Цыган без определенных занятий, живший поблизости, сверкая белыми зубами, стрелял взглядом: «Встреть я такого раньше — умер бы, а увел… Помню, при проклятом царском режиме…» — пробовал пересказывать известные уж всем истории о конокрадах.
А девочка Люся поднималась на цыпочки и вглядывалась в светлые лошадиные глаза, удивляясь, что они красивые — почти как у людей…
Дядя Григорий ревниво относился к коню и вышеупомянутых лиц допускал к нему только при своем хорошем настроении. «Конь не молод, за ним следить надо, а вы расслабляете…» — порою выговаривал он. Но сам любил коня с печальной привязанностью немолодого одинокого холостяка. Вечерами, когда вокруг никто не мелькал, он кипятил воду и ставил припарки на разбухшие лодыжки Голубы. Случалось, приносил отборный ячмень из артиллерийских казарм, где вел профессиональную беседу с конюхом, тоже холостяком и ровесником.
Бабушка моя не понимала этой его жизни и выговаривала с укоризной: «Весь потом пропах, скоро сам рысью побежишь… Женился бы, взял бы серьезную женщину, — высказывала она сокровенное желание, — а то на конюшне весь век прокоротаешь! Виданное ли дело!» Дядя Григорий любил свою мать, но от ее наставлений ускользал, запевая с улыбкой старую песню:
Конь не обманет,Конь не изменит…
С началом войны обязанности коня изменились. Голуба с дядей Григорием отправились на рытье окопов. Огромное множество людей с лопатами, кирками и заступами долбили и копали землю, а дядя Григорий на Голубе отвозил землю на укрепление оборонительного вала. Голуба вздрагивал ушами, удивляясь непонятной работе людей, — люди беспрерывно двигались, суетились, помогали друг другу, и их решительное оживление передавалось коню.
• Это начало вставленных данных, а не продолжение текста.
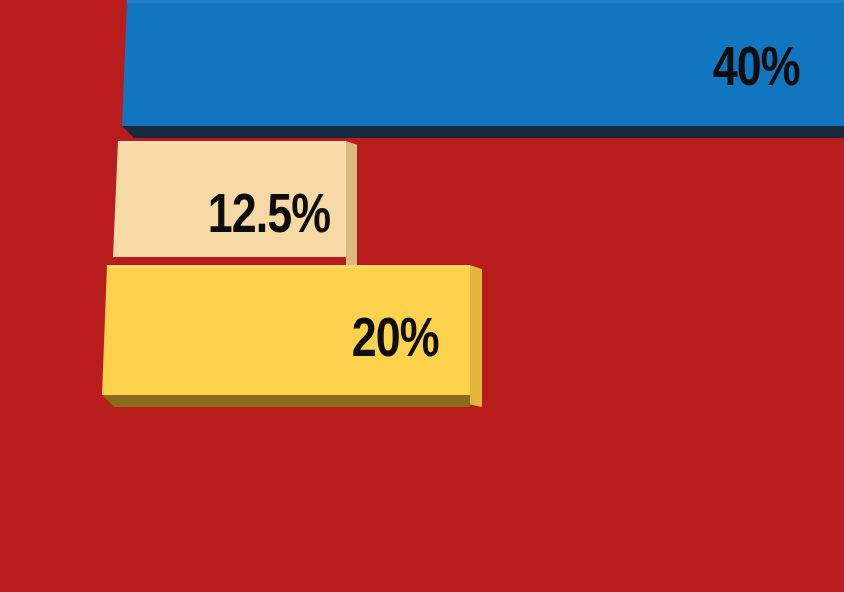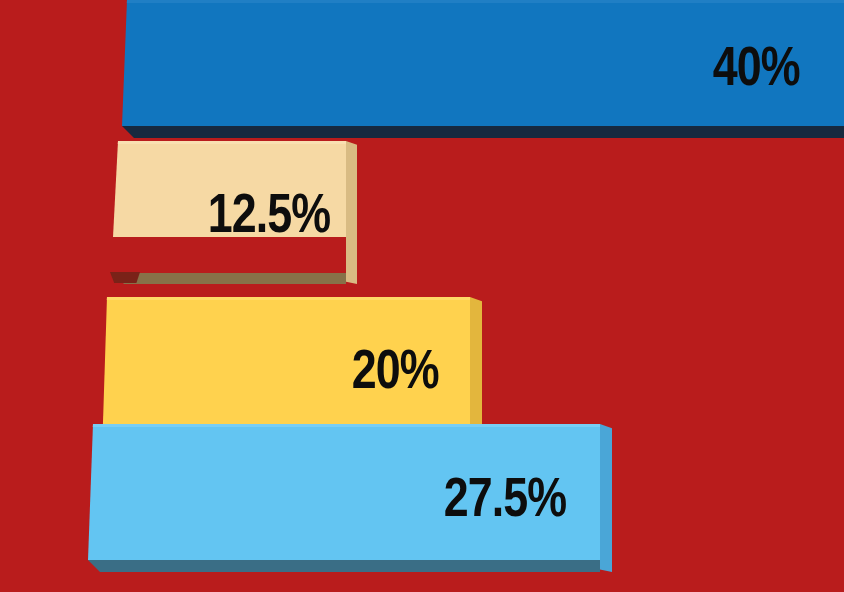--- a/index.html
+++ b/index.html
@@ -79,41 +79,34 @@
 <div id="stage">
 
   <div class="bar" id="b0" style="left: 122px; top: 0px; width: 722px; height: 126px;">
     <div class="face-bottom" style="background: rgb(23, 41, 63); top: 126px; height: 12px; clip-path: polygon(0px 0px, 100% 0px, 100% 100%, 12px 100%);"></div>
 
     <div class="face-front" style="background: rgb(17, 118, 191); clip-path: polygon(5px 0px, 100% 0px, 100% 100%, 0px 100%);"></div>
     <div class="face-top" style="background: rgb(46, 134, 203); opacity: 0.55; clip-path: polygon(5px 0px, 100% 0px, 100% 100%, 4.6px 100%);"></div>
     <div class="value" style="right: 44px; top: 38px; font-size: 56px;">40%</div>
   </div>
 
-  <div class="bar" id="b1" style="left: 113px; top: 141px; width: 233px; height: 96px;">
+  <div class="bar" id="b1" style="left: 113px; top: 141px; width: 233px; height: 116px;">
     <div class="face-bottom" style="background: rgb(135, 113, 72); top: 132px; height: 11px; clip-path: polygon(0px 0px, 100% 0px, 100% 100%, 11px 100%);"></div>
     <div class="face-side" style="background: rgb(217, 187, 131); left: 233px; width: 11px; height: 143px; clip-path: polygon(0px 0px, 100% 3.85px, 100% 100%, 0px 140.8px);"></div>
     <div class="face-front" style="background: rgb(246, 217, 164); clip-path: polygon(5px 0px, 100% 0px, 100% 100%, 0px 100%);"></div>
     <div class="face-top" style="background: rgb(251, 230, 189); opacity: 0.55; clip-path: polygon(5px 0px, 100% 0px, 100% 100%, 4.6px 100%);"></div>
     <div class="value" style="right: 16px; top: 44px; font-size: 56px;">12.5%</div>
   </div>
 
   <div class="peek" id="peek" style="left: 110px; top: 272px; width: 30px; height: 11px;">
     <div class="peek-dark" style="background: rgb(122, 34, 24); clip-path: polygon(0px 0px, 100% 0px, 88% 100%, 14% 100%);"></div>
   </div>
 
-  <div class="bar" id="b2" style="left: 102px; top: 297px; width: 368px; height: 156px;">
+  <div class="bar" id="b2" style="left: 102px; top: 265px; width: 368px; height: 130px;">
     <div class="face-bottom" style="background: rgb(139, 108, 27); top: 130px; height: 12px; clip-path: polygon(0px 0px, 100% 0px, 100% 100%, 12px 100%);"></div>
     <div class="face-side" style="background: rgb(227, 182, 61); left: 368px; width: 12px; height: 142px; clip-path: polygon(0px 0px, 100% 4.2px, 100% 100%, 0px 139.6px);"></div>
     <div class="face-front" style="background: rgb(255, 210, 78); clip-path: polygon(5px 0px, 100% 0px, 100% 100%, 0px 100%);"></div>
     <div class="face-top" style="background: rgb(255, 222, 124); opacity: 0.55; clip-path: polygon(5px 0px, 100% 0px, 100% 100%, 4.6px 100%);"></div>
     <div class="value" style="right: 31px; top: 44px; font-size: 56px;">20%</div>
   </div>
 
-  <div class="bar" id="b3" style="left: 88px; top: 424px; width: 512px; height: 136px;">
-    <div class="face-bottom" style="background: rgb(58, 110, 134); top: 136px; height: 12px; clip-path: polygon(0px 0px, 100% 0px, 100% 100%, 12px 100%);"></div>
-    <div class="face-side" style="background: rgb(74, 166, 215); left: 512px; width: 12px; height: 148px; clip-path: polygon(0px 0px, 100% 4.2px, 100% 100%, 0px 145.6px);"></div>
-    <div class="face-front" style="background: rgb(99, 197, 242); clip-path: polygon(5px 0px, 100% 0px, 100% 100%, 0px 100%);"></div>
-    <div class="face-top" style="background: rgb(138, 214, 247); opacity: 0.55; clip-path: polygon(5px 0px, 100% 0px, 100% 100%, 4.6px 100%);"></div>
-    <div class="value" style="right: 34px; top: 45px; font-size: 56px;">27.5%</div>
-  </div>
 
 </div>
 
 </body></html>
Вдруг неожиданно все стали разбегаться; дядя Григорий, держа лошадь под уздцы, пихал растерявшихся женщин под телегу. Голуба стоял спокойно и при страшных взрывах бомб, которые вскидывали в небо столбы земли, и при пронзительных стонах, раздававшихся на всем поле. Он лишь заволновался и испуганно скосил глаза, когда увидел, как на телегу, сбросив землю, постлали полосатую клеенку, а на нее положили рядком людей, перевязанных белыми, кровоточащими бинтами. От запаха крови ноздри коня вздувались, но дядя Григорий сильно и впечатляюще провел рукой по его морде с приговором: «Терпи, Голуба, осторожно вези, Голуба, от нас с тобой жизнь людей зависит…» И сам повел коня, выбирая путь ровнее, откидывая от колес камни и коряги, повел к белеющему вдали поселку.